George's music, both with and without The Beatles, is the film's real reason for being. And although Lennon and McCartney wrote the great majority of the material, Harrison certainly got his licks in with the likes of "If I Needed Someone" (from Rubber Soul); "Taxman" and "I Want to Tell You" (Revolver); "While My Guitar Gently Weeps" and "Long, Long, Long" (The White Album); and "Something" and "Here Comes the Sun" (Abbey Road).

McCartney notes early in the film that George was recruited because his solo guitar playing was far superior to his or John's. He then became the first Beatle to grow very weary of it all -- the fame, the demands, the secondary status.

"He had the 'love bag of beans' personality -- and the bag of anger," Starr says.

Harrison eventually hooked up with another group of ad hoc mates -- Tom Petty, Bob Dylan, Roy Orbison and Jeff Lynne. They became The Traveling Wilburys, although they never toured. One of the film's high points is footage of their studio rehearsals together. Petty, in a new interview, says that Harrison was completely responsible for forming the group. He also has an amusing anecdote about the time Harrison dropped by to teach him the ukulele -- and then left a bunch of the instruments behind should they ever need them again.

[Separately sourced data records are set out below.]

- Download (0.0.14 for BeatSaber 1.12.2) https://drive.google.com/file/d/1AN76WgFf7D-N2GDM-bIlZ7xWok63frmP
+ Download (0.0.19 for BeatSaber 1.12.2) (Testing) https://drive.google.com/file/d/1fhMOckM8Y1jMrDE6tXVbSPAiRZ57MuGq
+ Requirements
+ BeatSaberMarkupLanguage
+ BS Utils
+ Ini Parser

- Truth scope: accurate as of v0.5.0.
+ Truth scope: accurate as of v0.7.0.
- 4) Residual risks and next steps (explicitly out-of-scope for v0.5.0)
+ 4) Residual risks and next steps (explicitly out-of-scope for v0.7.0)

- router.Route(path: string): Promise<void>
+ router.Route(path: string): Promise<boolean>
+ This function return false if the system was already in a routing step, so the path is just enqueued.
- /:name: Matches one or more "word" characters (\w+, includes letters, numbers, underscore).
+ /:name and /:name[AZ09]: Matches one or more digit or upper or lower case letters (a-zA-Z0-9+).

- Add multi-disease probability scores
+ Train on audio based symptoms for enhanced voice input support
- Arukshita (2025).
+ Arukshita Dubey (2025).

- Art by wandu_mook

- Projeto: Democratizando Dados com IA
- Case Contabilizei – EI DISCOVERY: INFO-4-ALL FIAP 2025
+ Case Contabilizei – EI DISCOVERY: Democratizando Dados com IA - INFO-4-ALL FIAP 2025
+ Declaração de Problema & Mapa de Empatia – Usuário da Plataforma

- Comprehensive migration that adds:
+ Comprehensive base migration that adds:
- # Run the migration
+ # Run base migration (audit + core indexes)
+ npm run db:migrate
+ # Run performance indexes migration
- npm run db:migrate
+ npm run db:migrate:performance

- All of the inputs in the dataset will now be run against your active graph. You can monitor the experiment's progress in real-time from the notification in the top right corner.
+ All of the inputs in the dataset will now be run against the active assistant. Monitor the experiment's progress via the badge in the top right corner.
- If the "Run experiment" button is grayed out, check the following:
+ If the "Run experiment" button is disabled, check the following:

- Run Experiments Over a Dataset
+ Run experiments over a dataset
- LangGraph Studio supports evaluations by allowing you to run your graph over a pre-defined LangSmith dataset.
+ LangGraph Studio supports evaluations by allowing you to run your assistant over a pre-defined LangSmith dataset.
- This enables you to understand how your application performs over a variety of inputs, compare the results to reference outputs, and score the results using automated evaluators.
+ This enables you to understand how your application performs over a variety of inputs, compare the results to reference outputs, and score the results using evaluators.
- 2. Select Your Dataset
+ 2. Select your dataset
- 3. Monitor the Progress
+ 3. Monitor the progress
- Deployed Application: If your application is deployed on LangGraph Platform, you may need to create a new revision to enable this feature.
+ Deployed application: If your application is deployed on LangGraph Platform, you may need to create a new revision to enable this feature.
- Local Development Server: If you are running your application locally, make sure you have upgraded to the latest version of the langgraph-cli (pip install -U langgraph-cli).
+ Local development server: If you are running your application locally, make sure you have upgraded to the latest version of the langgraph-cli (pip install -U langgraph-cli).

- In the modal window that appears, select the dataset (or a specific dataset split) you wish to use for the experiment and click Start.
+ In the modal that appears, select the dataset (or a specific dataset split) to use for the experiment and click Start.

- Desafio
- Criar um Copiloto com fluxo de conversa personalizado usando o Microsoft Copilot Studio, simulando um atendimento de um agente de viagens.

Near the end of his life, Harrison pretty much stayed at home in the Friar Park mansion he had bought and restored. He built a recording studio within, and there's terrific home footage of a proud George mixing some of his son Dhani's guitar work before they give each other hugs.

Harrison otherwise loved tending to his garden or planting trees. And despite Olivia's urging, he had no interest in picking up a latter day slew of awards being offered to him.

"I don't want it," she remembers him saying. "Tell them to get another monkey."

Harrison had a sense of humor, though. Starr cracks him up during their joint appearance on a British TV show. And it's always good to see the outwardly reticent Harrison laugh or cavort, either in a setting such as this or in some of the home movies made available.

Olivia also recounts at length the night a violent, knife-wielding intruder broke into their home. George suffered a collapsed lung and other wounds while he and Olivia likewise bloodied their assailant before police arrived.

His dad, who had survived an earlier bout with cancer, emerged scar-free, son Dhani says. But "it definitely took years off his life."

Starr says he last saw Harrison when he was "very ill, and he could only lay down." He recalls George's last words to him when he said he had to go to Boston to see his daughter, who also had cancer.

"Do you want me to come with ya?" Harrison asked. Starr chokes up before joking, "God, it's like Barbara (f-ing) Walters here, isn't it?"

McCartney isn't one to get misty. What does he miss the most about George? "His humor. His friendship. His love," he replies somewhat generically. Or at least that's what came out of the editing room.

Living in the Material World falls short of Scorsese's terrific two-part PBS film, No Direction Home: Bob Dylan. It lurches about too much at times. And in a three-and-a-half hour film, there's no need to cut some of the performances so short.

Scorsese also barely touches on longtime friend/guitarist Klaus Voormann's first-hand observation that Harrison "stepped back" and began to heavily use drugs again after buying Friar Park. Voormann says he doesn't know why that happened, other than George being a "very extreme" person who plunged into everything full-speed, whether it was "meditation or coke-sniffing." The film leaves it at that.

Olivia Harrison gets the last words, saying that when her husband died, "he just lit the room."

It's clear she means that literally. And it kind of dampens the afterglow of a film that sheds a lot of light on its subject but at times can be a little too blissed out for its own good.